# TASK TO CARRY OUT
From the line that contains "[524,1048,602,1084] 5 Days" to the last line of the entries, write each line out exactly; include both ends and nothing else.
=== SUPPLIED MATERIAL ===
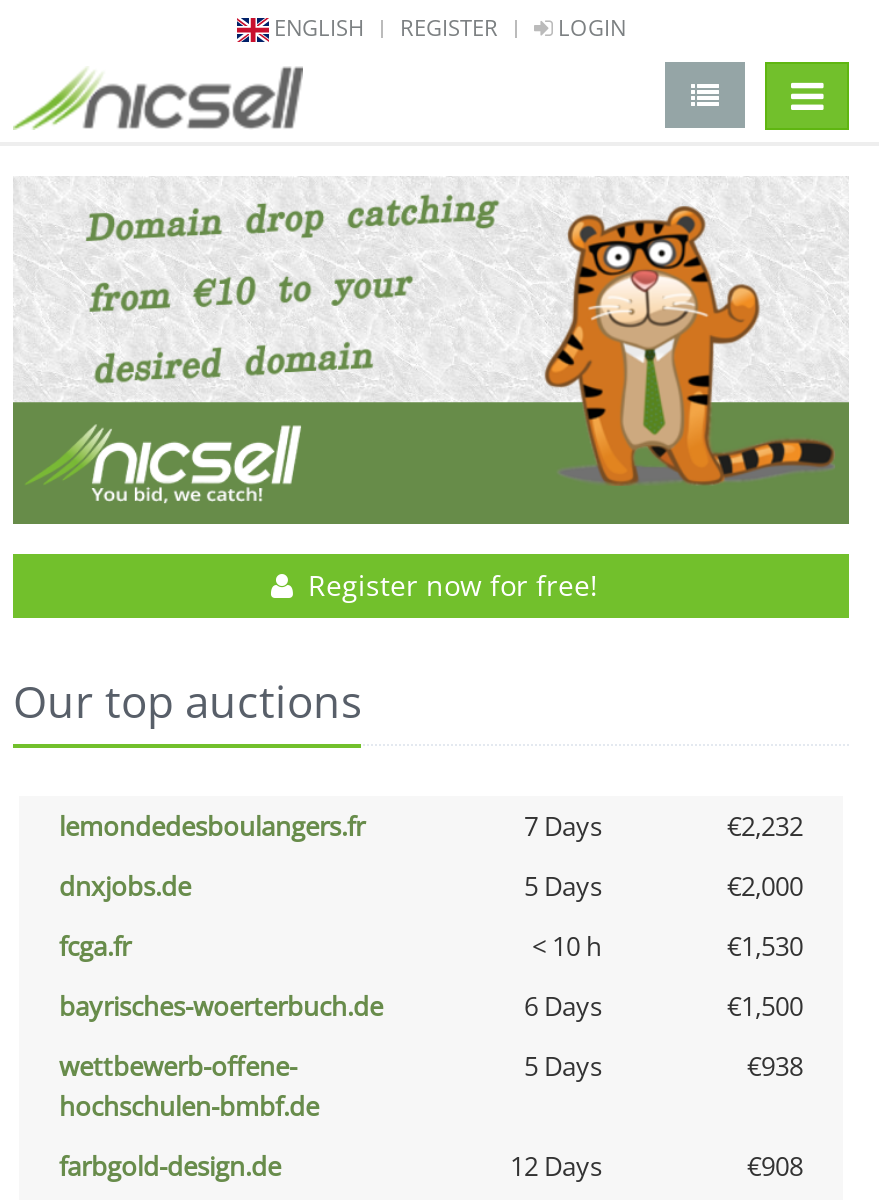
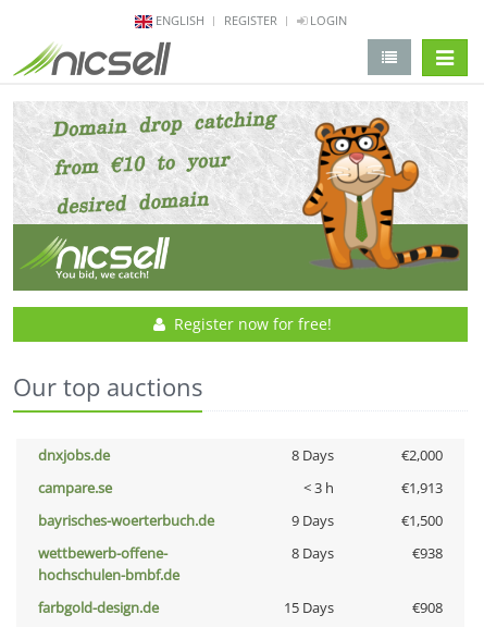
[59,808,803,844] lemondedesboulangers.fr | 7 Days | €2,232 -> none
[524,868,602,904] 5 Days -> [291,445,333,465] 8 Days
[59,928,803,964] fcga.fr | < 10 h | €1,530 -> [38,478,443,498] campare.se | < 3 h | €1,913
[524,988,602,1024] 6 Days -> [291,511,333,530] 9 Days
[524,1048,602,1084] 5 Days -> [291,543,333,563] 8 Days
[510,1148,602,1184] 12 Days -> [283,598,333,617] 15 Days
===
# SOLUTION TO THIS PROBLEM
[524,1048,602,1084] 5 Days -> [291,543,333,563] 8 Days
[510,1148,602,1184] 12 Days -> [283,598,333,617] 15 Days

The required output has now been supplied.